=== Dataset records ===

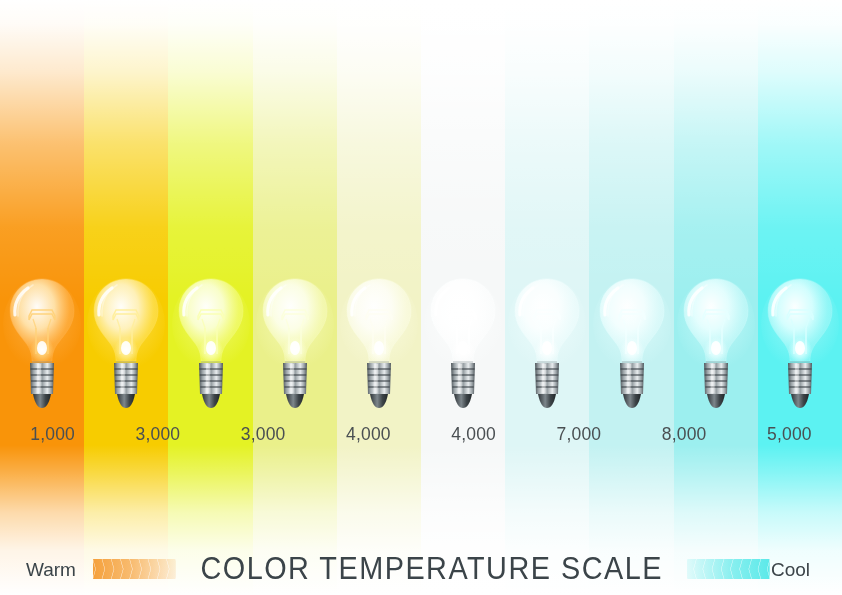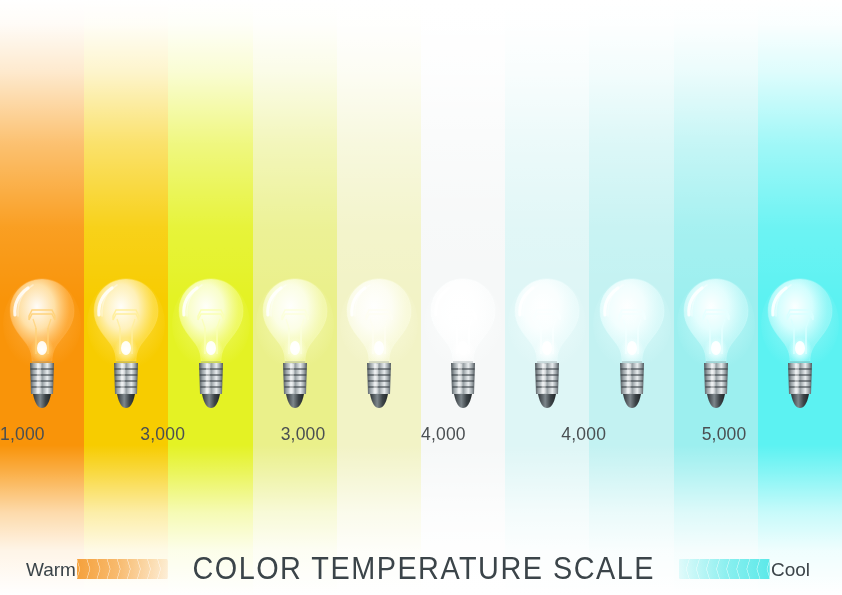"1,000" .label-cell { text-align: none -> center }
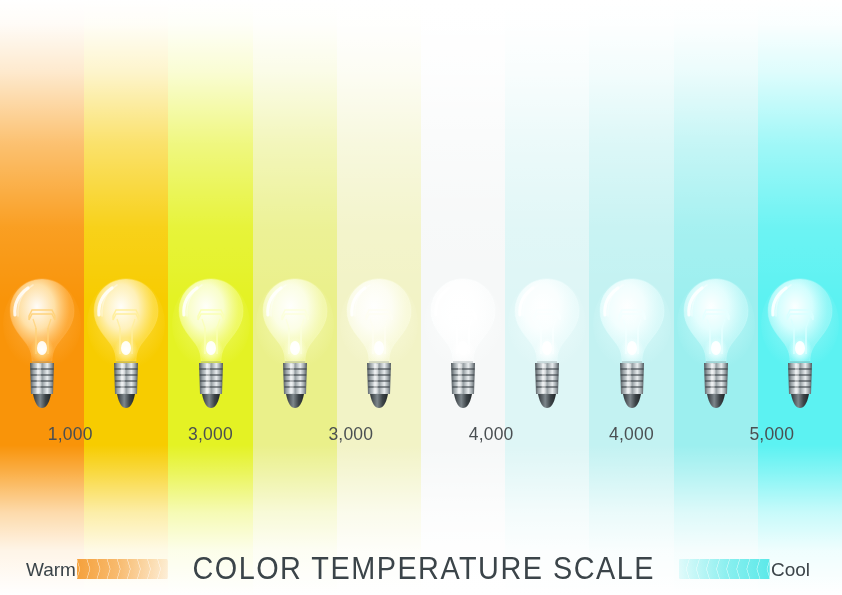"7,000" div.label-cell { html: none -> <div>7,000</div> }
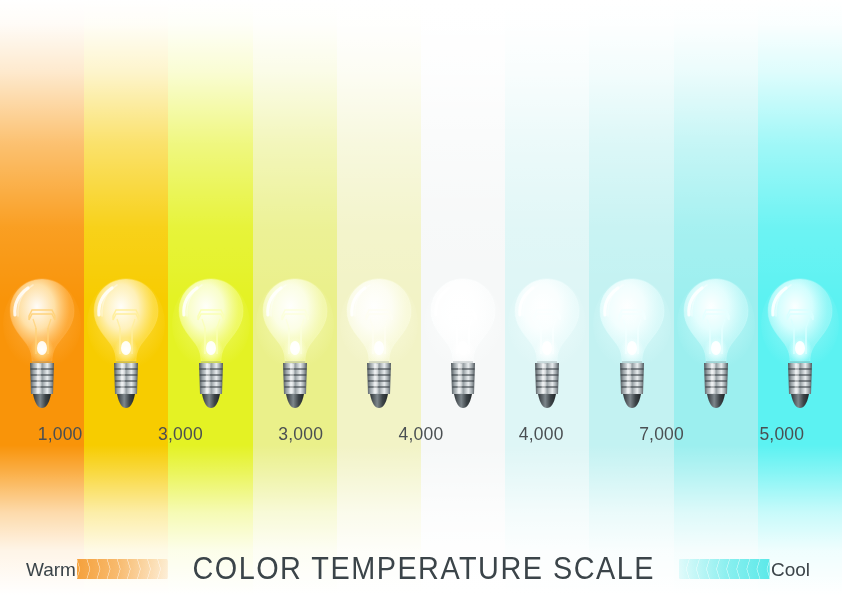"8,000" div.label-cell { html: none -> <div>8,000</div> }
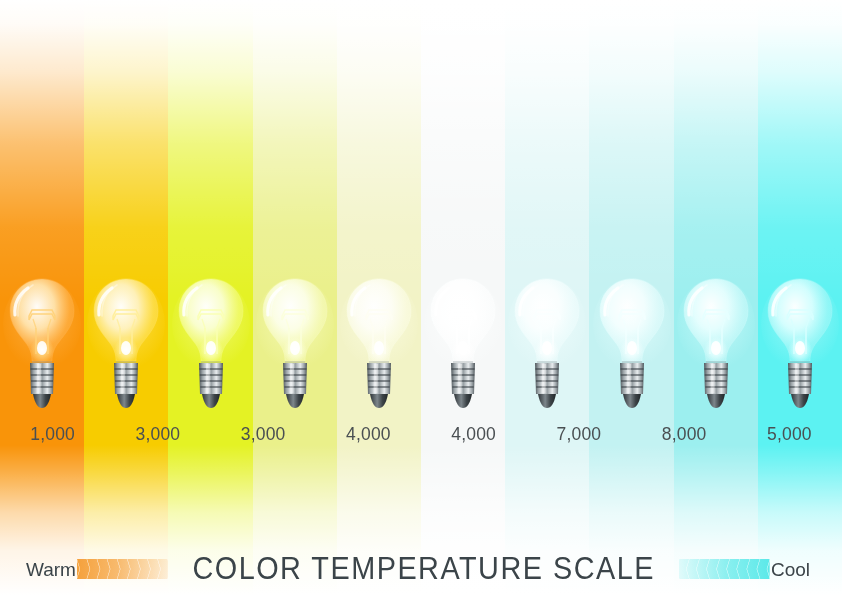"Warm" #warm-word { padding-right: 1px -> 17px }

===
=== Dataset records ===

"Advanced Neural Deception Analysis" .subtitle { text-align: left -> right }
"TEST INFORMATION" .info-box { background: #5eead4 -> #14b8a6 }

===

## [Work to complete]
The line holding "none -> <div>8,000</div>" starts the copy and the line holding "padding-right: 1px ->" ends it. Repeat those two lines above and all between them exactly, leaving out pictures.

## [Expected answer]
"8,000" div.label-cell { html: none -> <div>8,000</div> }
"Warm" #warm-word { padding-right: 1px -> 17px }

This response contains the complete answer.